ISRAELE – Netanyahu conferma: «20 ostaggi ancora in vita, accordo vicino»

Sono 20 su 50 gli ostaggi ancora in vita a Gaza. Il numero, nonostante l’aggravarsi delle loro condizioni, non è cambiato. Lo ha confermato il primo ministro israeliano Benjamin Netanyahu in un’intervista rilasciata all’emittente americana Newsmax. Nel colloquio, Netanyahu ha parlato degli attuali negoziati con Hamas, che dovrebbero portare al rilascio di 10 ostaggi vivi e 18 salme in cambio di 60 giorni di tregua. Nelle mani dei terroristi rimarrebbero così «10 ostaggi vivi e circa 12 morti. Ma tirerò fuori anche loro. Spero che potremo concludere tutto in pochi giorni», ha dichiarato il premier.
Le sue parole hanno chiuso una missione diplomatica di cinque giorni a Washington, durante la quale ha incontrato per due volte il presidente statunitense Donald Trump. Il rientro in Israele di Netanyahu è coinciso con la pubblicazione di una vasta inchiesta del New York Times che ricostruisce nel dettaglio le sue decisioni dalla mattina del 7 ottobre in avanti. Il risultato è un ritratto molto critico: il capo del governo israeliano viene accusato di aver anteposto la propria sopravvivenza politica alle possibilità di una tregua.
Secondo l’inchiesta, Netanyahu avrebbe fatto saltare più volte accordi già pronti per il rilascio degli ostaggi, temendo che l’estrema destra della sua coalizione potesse far cadere l’esecutivo. Avrebbe poi minimizzato le proprie responsabilità nei fallimenti dei servizi di sicurezza e, in alcuni casi, cercato di manipolare documenti ufficiali per orientare a proprio favore l’opinione pubblica. «È impossibile dire che Netanyahu abbia preso tutte le decisioni solo per interesse personale», scrivono gli autori, «ma è innegabile che la prosecuzione della guerra abbia coinciso, più volte, con i momenti in cui il suo potere era più a rischio».
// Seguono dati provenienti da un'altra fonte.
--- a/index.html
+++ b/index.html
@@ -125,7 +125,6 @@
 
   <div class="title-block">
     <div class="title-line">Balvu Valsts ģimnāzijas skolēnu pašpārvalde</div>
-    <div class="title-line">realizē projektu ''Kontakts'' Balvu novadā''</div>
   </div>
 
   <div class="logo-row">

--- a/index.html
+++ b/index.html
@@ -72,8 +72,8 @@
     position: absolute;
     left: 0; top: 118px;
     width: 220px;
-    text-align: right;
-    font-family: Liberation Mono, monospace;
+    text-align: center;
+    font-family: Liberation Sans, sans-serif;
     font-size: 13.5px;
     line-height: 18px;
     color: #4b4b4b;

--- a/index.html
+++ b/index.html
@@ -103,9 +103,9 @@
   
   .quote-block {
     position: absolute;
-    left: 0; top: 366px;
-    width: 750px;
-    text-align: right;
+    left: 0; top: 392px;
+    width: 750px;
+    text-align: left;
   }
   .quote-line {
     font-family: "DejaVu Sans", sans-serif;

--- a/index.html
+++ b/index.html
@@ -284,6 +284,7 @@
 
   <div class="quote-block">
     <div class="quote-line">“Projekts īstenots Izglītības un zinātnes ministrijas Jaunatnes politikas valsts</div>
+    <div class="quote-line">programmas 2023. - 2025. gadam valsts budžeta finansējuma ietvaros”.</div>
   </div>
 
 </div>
Ora, dopo 644 giorni di conflitto, si intravede una possibile svolta. «I messaggi sembrano diversi da quelli che sentiamo di solito. Il primo ministro dice che, nel momento in cui l’accordo sarà attuato, entreremo nei binari che porteranno alla fine della guerra», ha sottolineato all’emittente Kan Anat Angrest, madre di Matan, soldato sequestrato il 7 ottobre 2023. Nei giorni scorsi l’esercito le ha consegnato una borsa con alcuni oggetti personali del figlio. «Lo zaino di Matan mi è stato restituito in una sacca nera. Quando tornerà Matan? Perché devo continuare a ricevere oggetti che testimoniano la sua condizione invece di riavere mio figlio?», ha chiesto con amarezza, ricordando che per il momento il figlio è ancora vivo, ma in condizioni molto difficili. «L’intero paese sta aspettando il momento della tregua. Non bisogna più ritardare, non bisogna più temporeggiare, non bisogna perdere questa finestra di opportunità. Ciò che si fa in 60 giorni si può fare anche in dieci». Al governo Anat chiede una scelta chiara: «Accorciare i tempi e riportare tutti a casa in un unico accordo. I 50 rapiti: credo che questo sia il sogno di Israele».
«Finché gli ostaggi restano nei tunnel, Israele non potrà parlare né di vittoria né di stabilità», conferma l’analista militare Ron Ben-Yishai in una riflessione su Ynet, dove sottolinea come la conclusione di un’intesa potrebbe aprire per Israele uno scenario completamente nuovo anche sul piano regionale. Secondo Ben-Yishai, il raggiungimento di un accordo potrebbe riattivare il processo di normalizzazione con l’Arabia Saudita e altri paesi sunniti moderati, oltre a rafforzare la cooperazione con gli Stati Uniti su questioni strategiche come la deterrenza contro l’Iran e la ricostruzione di Gaza. In prospettiva, potrebbe riaprire uno spiraglio verso un dialogo regionale più ampio sul conflitto israelo-palestinese, a condizione che si trovi una soluzione politica per il governo post-Hamas nella Striscia. Per l’analista però Netanyahu dovrebbe rivedere le sue posizioni e fare a meno delle voci più estremiste all’interno della sua coalizione.